As our latest video interviews on SDN/NFV illustrate the industry is moving beyond the so-called ‘proof of concept’ stage, where industry collaborations are demonstrated (or at least the ‘concept’ is ‘Powerpointed’), showing that x will run with y without falling over. All well and good. But as everyone knows, the bracing test of NFV muscle power can only be accomplished with proper testing and the benchmarking of combinations of hardware, software and their resulting service chains. (see - OpenStack will be fully telco-grade by 2016, claims VMware; and OPNFV: Driving forward towards Telco-grade)
It’s easy enough to get an app working on a server, but how - in football parlance - will the lad perform in front of large crowd?
So expect the next volley of shots in the SDN/NFV battle to be about performance benchmarking. One of the first onto the field is a collaboration orchestrated by Overture along with Integra, Brocade, Intel and Spirent to provide NFV service chain performance benchmarks.
Everyone in the industry knows that if NFV is going to fall on its face it will probably be around service chain integrity, fault-finding and ongoing optimisation. Where ‘traditional’ black box networking assigns performance responsibility to specific vendors who underpin their function’s performance with SLAs, telcos worry that in a virtual world this direct responsibility will become blurred.
So keeping everything transparent and fixable will require some powerful new tools and approaches amongst which will be structured benchmarking to provide performance base-lines.
Overture has announced some initial testing on a service chain of virtual functions running across standard servers (no specialised networking hardware). These initial tests were designed to show that the software functions could be made to work faultlessly with Overture announcing zero packet loss throughput.
Overture claims these real-world simulation tests prove that NFV can deliver high performance at the customer premise to support even the most demanding communication service provider (CSP) environment.

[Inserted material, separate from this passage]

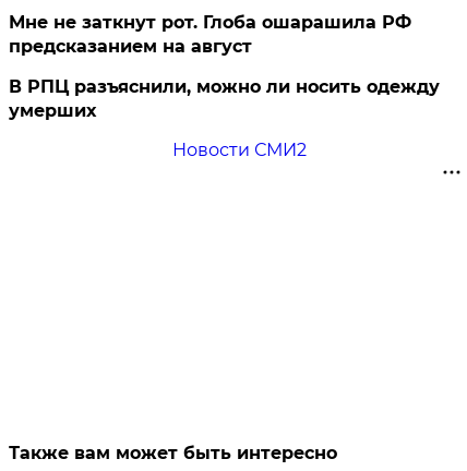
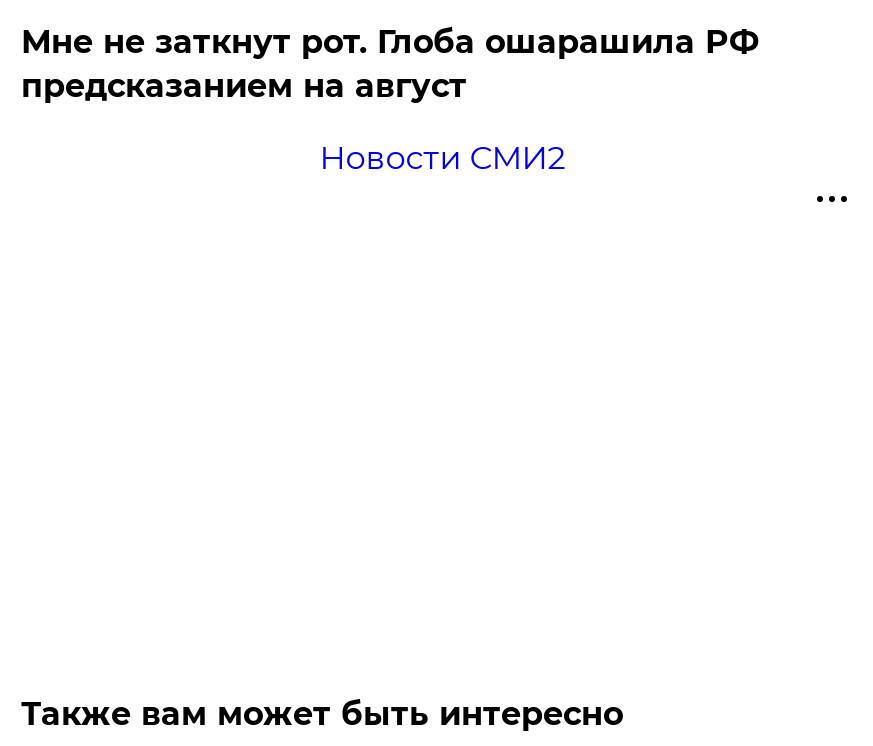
[9,76,440,121] В РПЦ разъяснили, можно ли носить одежду | умерших -> none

“This benchmark demonstrates the real potential that NFV has of transforming our industry,” the press release has Jason Koenders, Integra chief technology officer, saying. “It allows network services providers like Integra to deliver the services and performance that our customers require, and that we currently get from proprietary hardware products, but in a much more cost-effective, software-based model.”

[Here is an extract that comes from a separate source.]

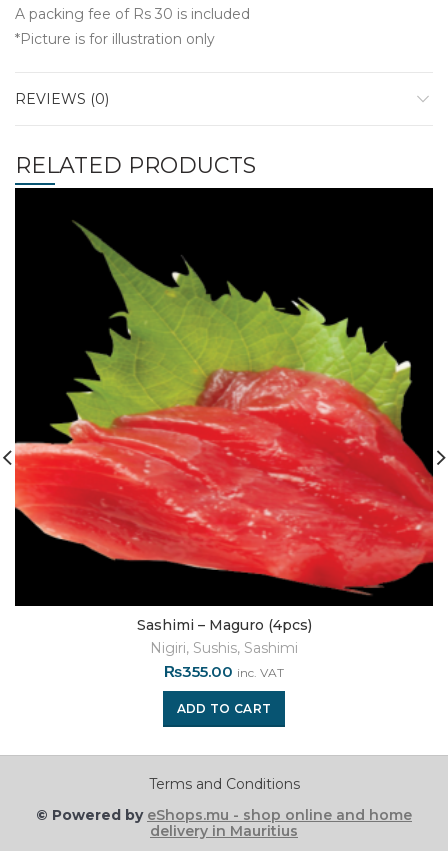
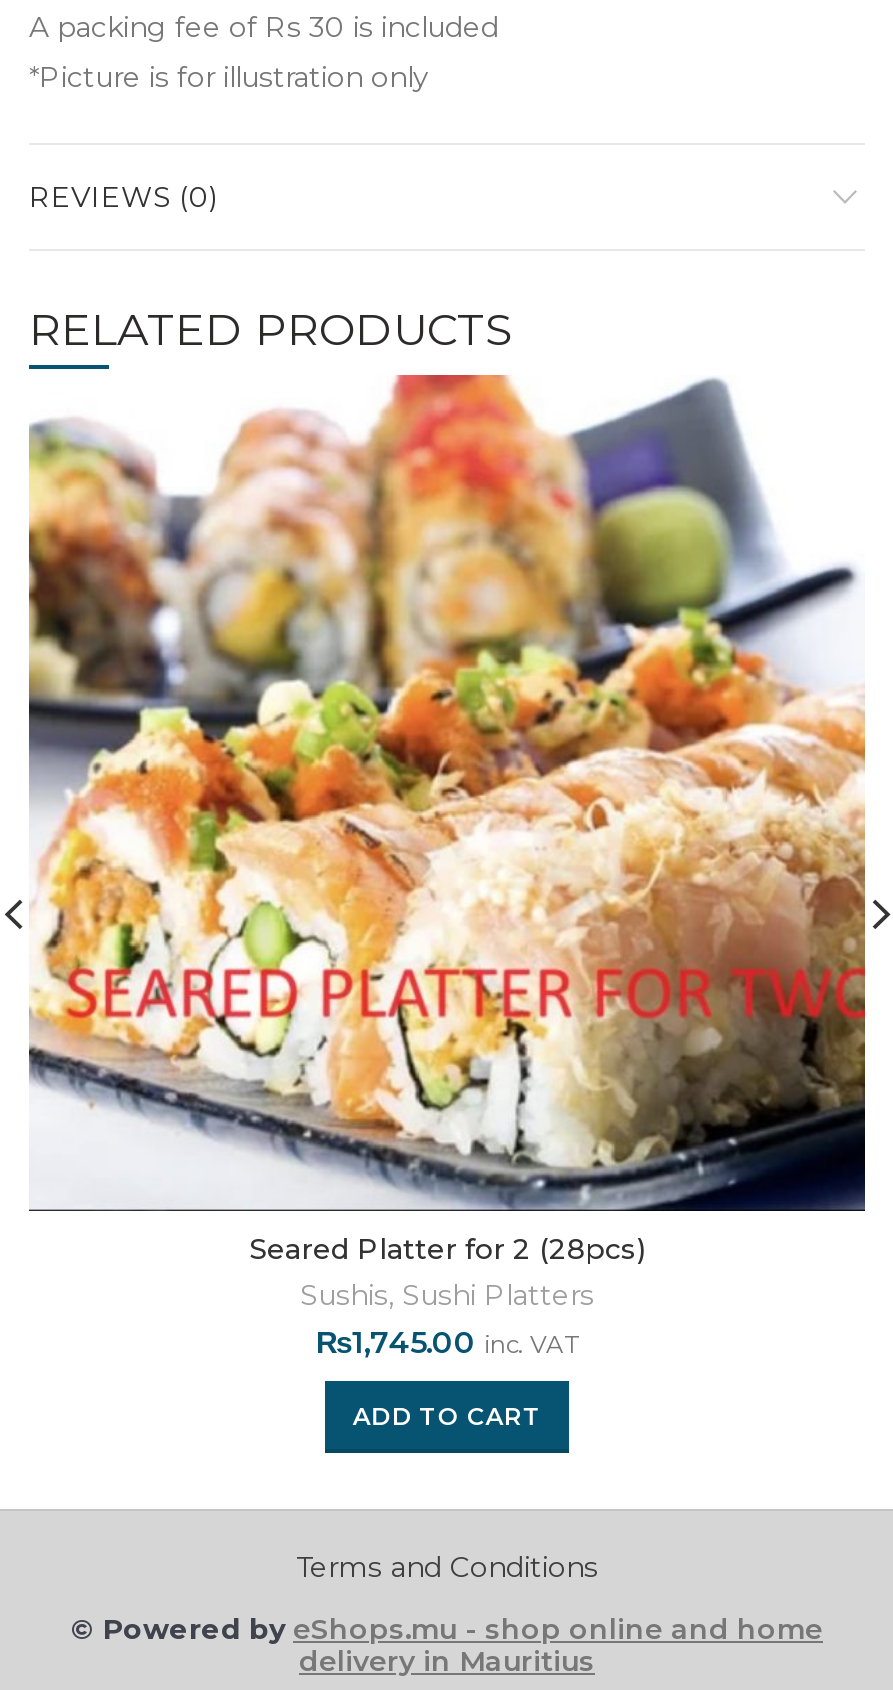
[14,187,434,681] [image] | Sashimi – Maguro (4pcs) | Nigiri, Sushis, Sashimi | ₨355.00 inc. VAT -> [27,373,867,1361] [image] | Seared Platter for 2 (28pcs) | Sushis, Sushi Platters | ₨1,745.00 inc. VAT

The benchmark tests incorporated various combinations of the Overture Ensemble Carrier Ethernet VNF, Brocade Vyatta 5600 vRouter, and Spirent TestCenter Virtual, all orchestrated by Overture’s Ensemble Service Orchestrator. Testing was performed on Intel Atom C2000 processor-based servers acting as VNF hosting platforms. The tests themselves covered a wide range of real-world scenarios with multiple traffic profiles, including 64-byte and IMIX frames, being passed through a service chain of up to four VNFs on a single server.
“To achieve line-rate performance using bi-directional traffic on a 1 Gbit/s port, running through multiple VNFs on a server that costs less than $1,000 is a game changer for this industry,” notes Prayson Pate, Overture chief technology officer. “A service chain with layer 2 functionality providing this level of performance on this type of machine shows that pure-play NFV can meet even the most demanding carrier-class service provider environments.”